Before-and-after page screenshots
══════════════════════════════

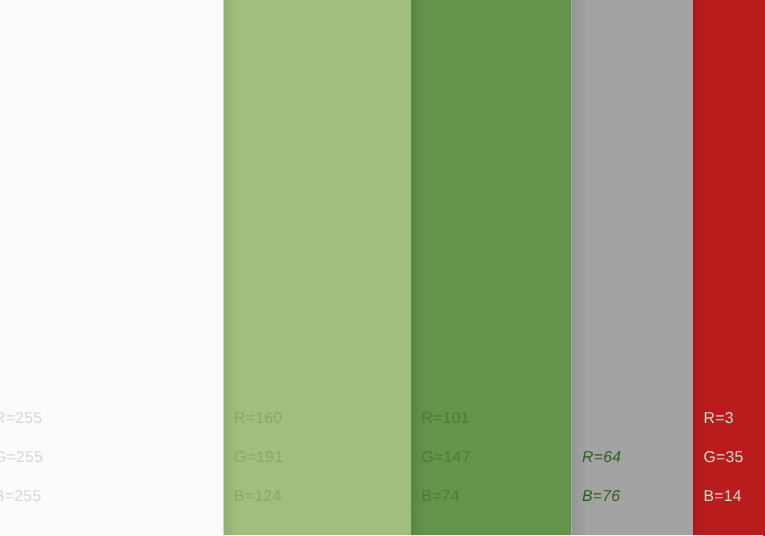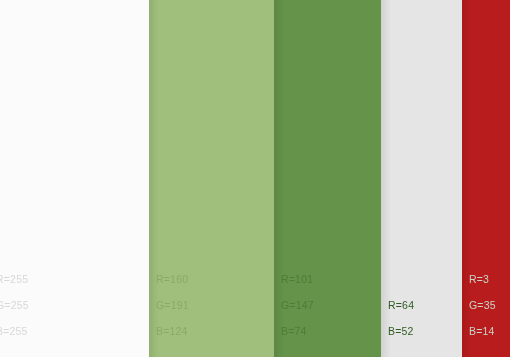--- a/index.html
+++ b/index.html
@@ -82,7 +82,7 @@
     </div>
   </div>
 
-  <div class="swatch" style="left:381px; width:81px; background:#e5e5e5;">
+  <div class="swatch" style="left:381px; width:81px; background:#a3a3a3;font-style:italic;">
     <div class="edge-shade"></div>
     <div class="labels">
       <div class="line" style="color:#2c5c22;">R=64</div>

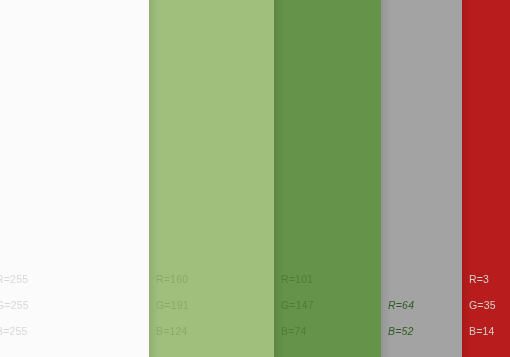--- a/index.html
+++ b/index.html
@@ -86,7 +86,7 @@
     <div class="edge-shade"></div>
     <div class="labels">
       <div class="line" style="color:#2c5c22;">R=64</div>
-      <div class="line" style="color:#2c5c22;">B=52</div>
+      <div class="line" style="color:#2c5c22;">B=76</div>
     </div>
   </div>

══════════════════════════════

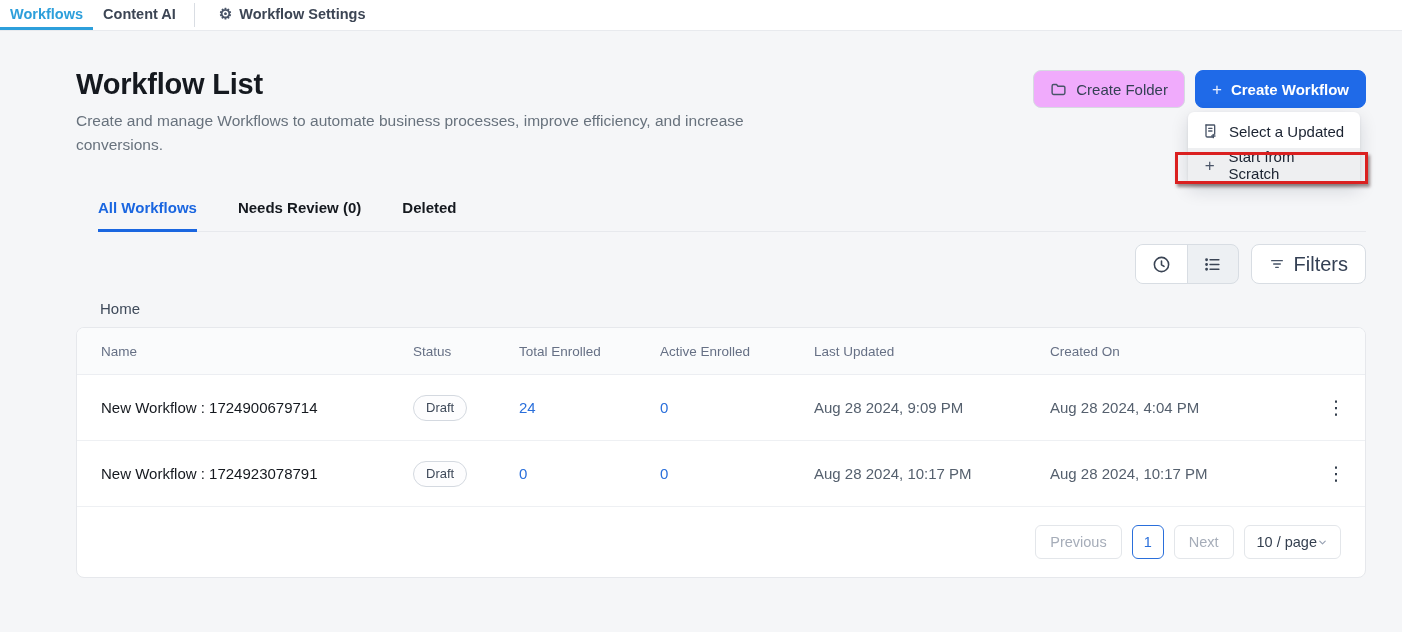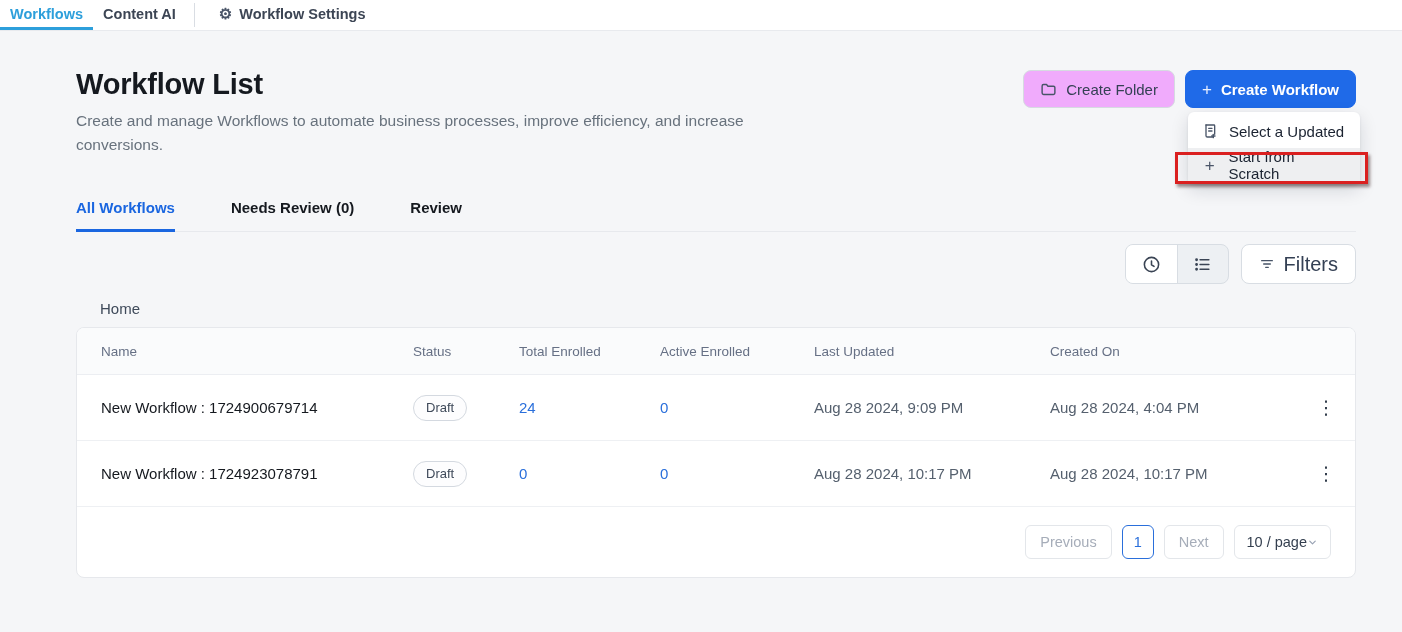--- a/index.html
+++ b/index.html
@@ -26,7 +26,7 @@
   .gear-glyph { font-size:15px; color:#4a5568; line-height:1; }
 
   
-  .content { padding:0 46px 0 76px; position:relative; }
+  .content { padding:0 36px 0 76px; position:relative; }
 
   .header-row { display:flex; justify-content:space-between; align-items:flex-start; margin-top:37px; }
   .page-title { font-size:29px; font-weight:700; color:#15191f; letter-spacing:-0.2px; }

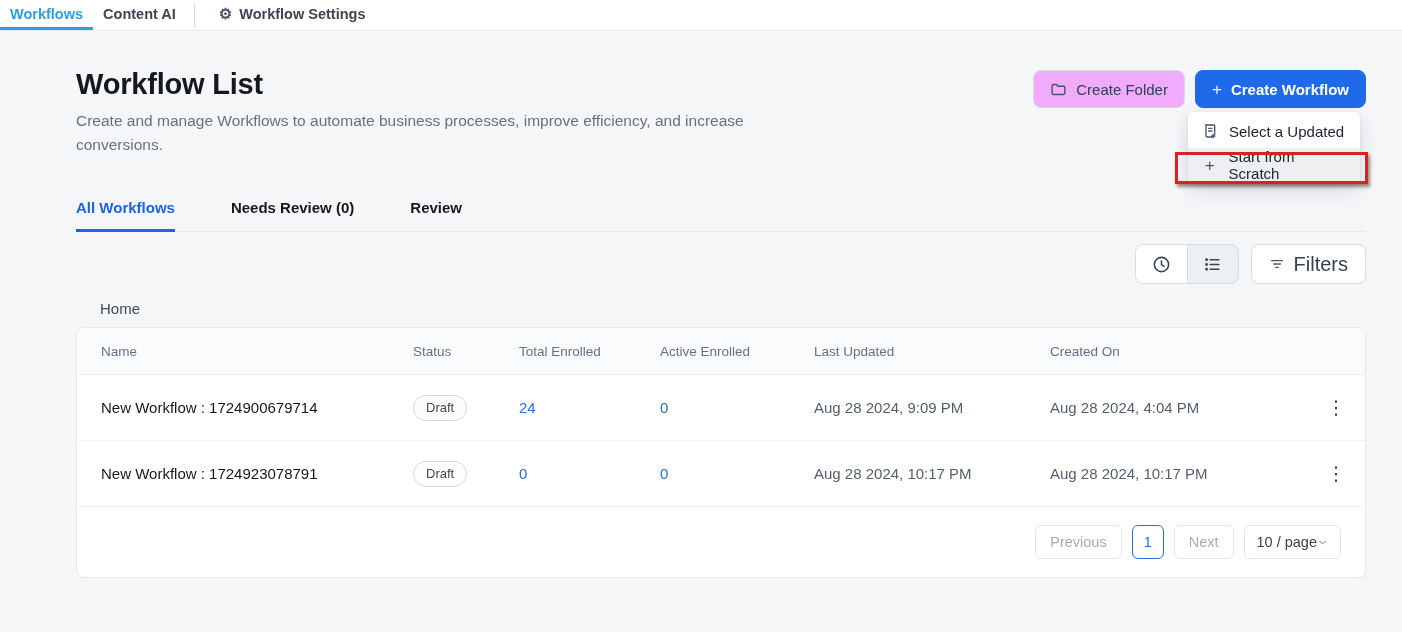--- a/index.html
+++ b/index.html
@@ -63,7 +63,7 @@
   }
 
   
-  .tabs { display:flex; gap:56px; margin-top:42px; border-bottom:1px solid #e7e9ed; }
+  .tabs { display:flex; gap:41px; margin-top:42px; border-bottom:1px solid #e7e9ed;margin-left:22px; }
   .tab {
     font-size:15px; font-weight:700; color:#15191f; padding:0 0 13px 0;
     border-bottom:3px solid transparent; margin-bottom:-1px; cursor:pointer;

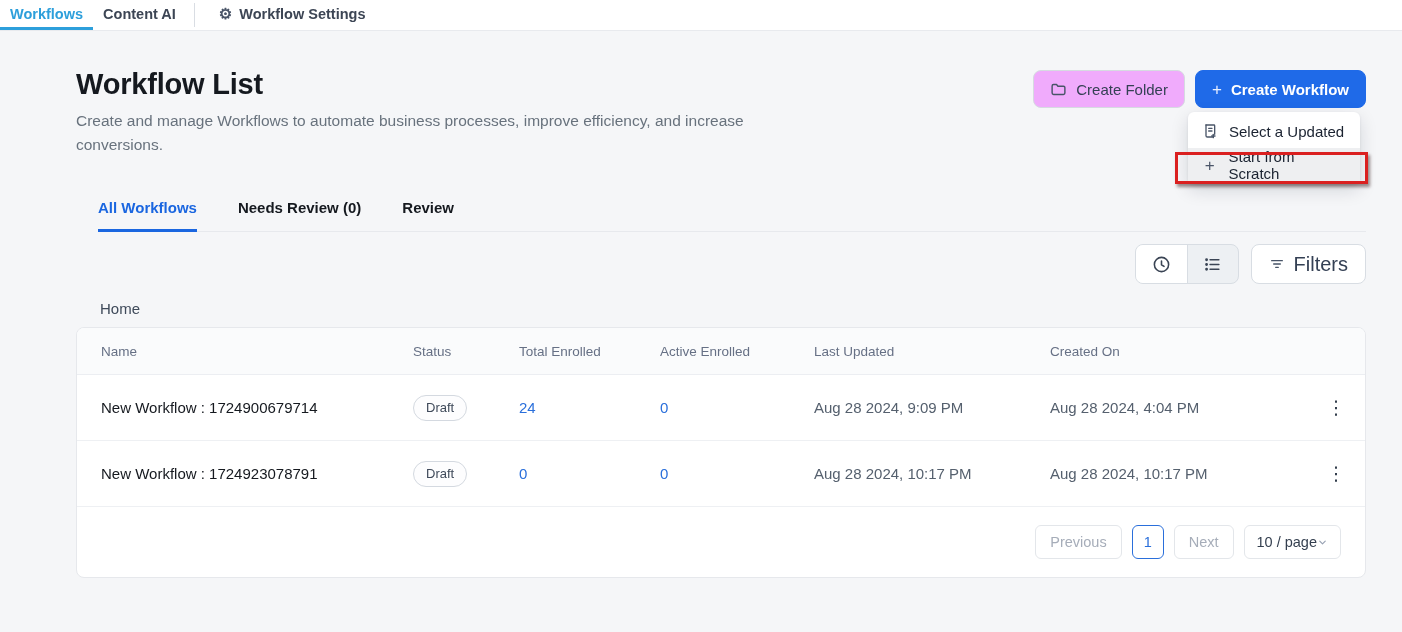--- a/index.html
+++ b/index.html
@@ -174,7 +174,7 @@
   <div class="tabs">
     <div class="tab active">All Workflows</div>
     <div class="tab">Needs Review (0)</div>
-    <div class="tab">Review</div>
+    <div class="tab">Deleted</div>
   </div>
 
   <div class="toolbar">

══════════════════════════════

What is required — Find the word "color" in the entries above. Copy every line that has it.

Exercise output —
       <div class="line" style="color:#2c5c22;">R=64</div>
       <div class="line" style="color:#2c5c22;">R=64</div>
-      <div class="line" style="color:#2c5c22;">B=52</div>
+      <div class="line" style="color:#2c5c22;">B=76</div>
   .gear-glyph { font-size:15px; color:#4a5568; line-height:1; }
   .page-title { font-size:29px; font-weight:700; color:#15191f; letter-spacing:-0.2px; }
     font-size:15px; font-weight:700; color:#15191f; padding:0 0 13px 0;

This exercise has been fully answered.